Essentially told "you don't gotta go home, but you can't stay here" by the Utah Jazz, it's only a matter of time before the team trades disgruntled shooting guard Raja Bell.
The 36-year-old has been at odds with the Jazz, particularly coach Ty Corbin, dating back to last season. That relationship did not heal over the summer, and now the team is actively trying to shop him. Though there is no movement yet, Hoopsworld's Alex Kennedy is reporting that a move could be imminent:
Last month, Bell was told not to report to training camp. Now, a trade seems imminent. The 12-year veteran can still contribute on the defensive end and, at this point in his career, he’d love to play for a contender. Don’t be surprised if Bell is traded in the coming weeks.
As anyone who follows the NBA knows, this situation is all a matter of a team becoming desperate on the wing. Bell is a guard who can both stroke from the outside and defend shooting guards well in limited minutes, two traits that are always attractive to contenders.
He may not be what he once was and certainly has a questionable reputation at the moment, but Bell will land somewhere before we hit 2013.
When Kenyon Martin's price came down to the veteran's minimum level, many figured that the veteran forward wouldn't be long for the free-agent market.

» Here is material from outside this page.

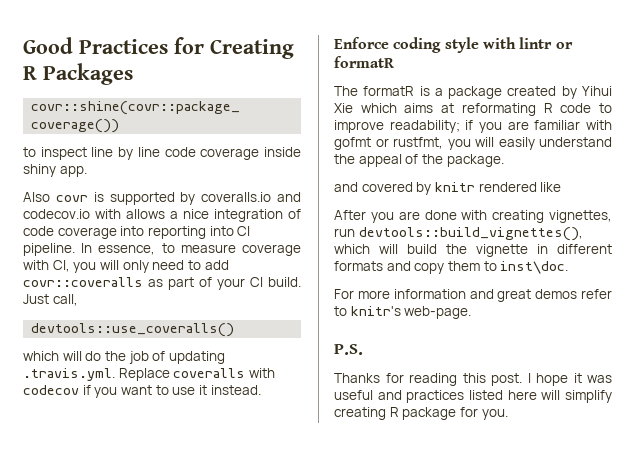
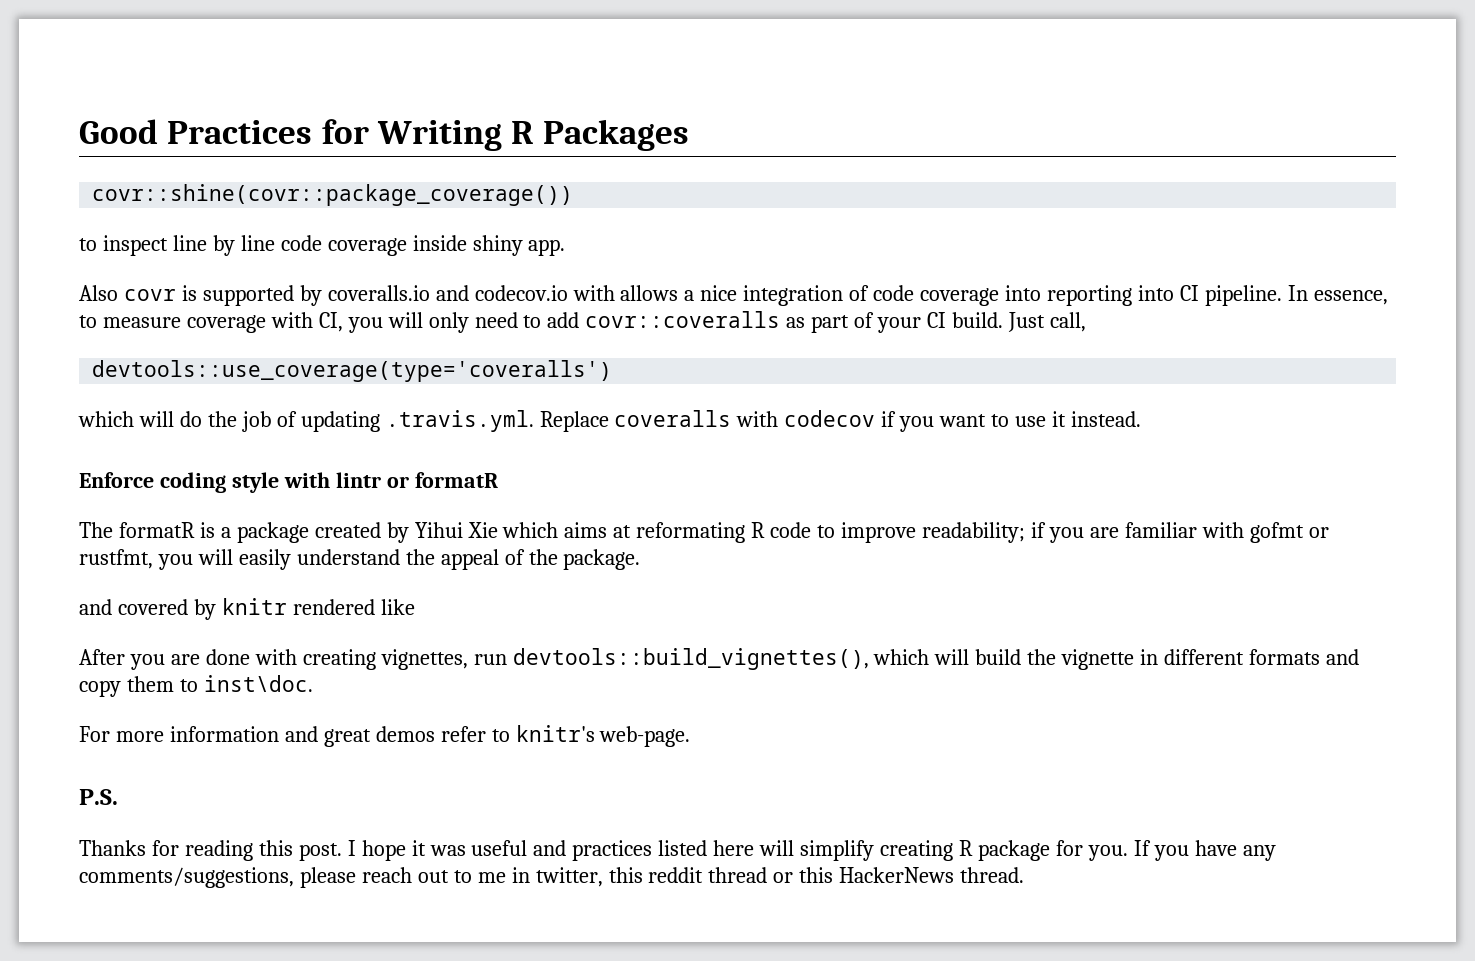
[210,39,294,59] Creating -> [376,120,502,151] Writing
[31,323,235,337] devtools::use_coveralls() -> [92,360,613,382] devtools::use_coverage(type='coveralls')
(508, 414) none -> [1133,840,1276,861] [79,867,1025,888] If you have any comments/suggestions, please reach out to me in twitter, this reddit thread or this HackerNews thread.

Well, that hasn't been the case. We're hitting the third week of NBA action, and the former All-Star is yet to ink a deal. What's more, Yahoo! Sports' Marc J. Spears is reporting that nothing is even close to happening yet:
Conversations continue with NBA teams for forward Kenyon Martin, but nothing is imminent, source tells Y! Sports.— Marc J. Spears (@SpearsNBAYahoo) November 10, 2012
Though Martin certainly isn't lacking in ability, his feet-shuffling and questionable reputation are the root causes of him being without a team. There was a cavalcade of interested teams in August and September chasing Martin with minimum contracts, only for him to balk at taking less than his assumed worth.
Now, rosters are set for the most part. That means the next time we see Martin undoubtedly comes with the next ravaging of injuries in a contender's frontcourt.
For some reason, I just don't think that will happen anytime soon.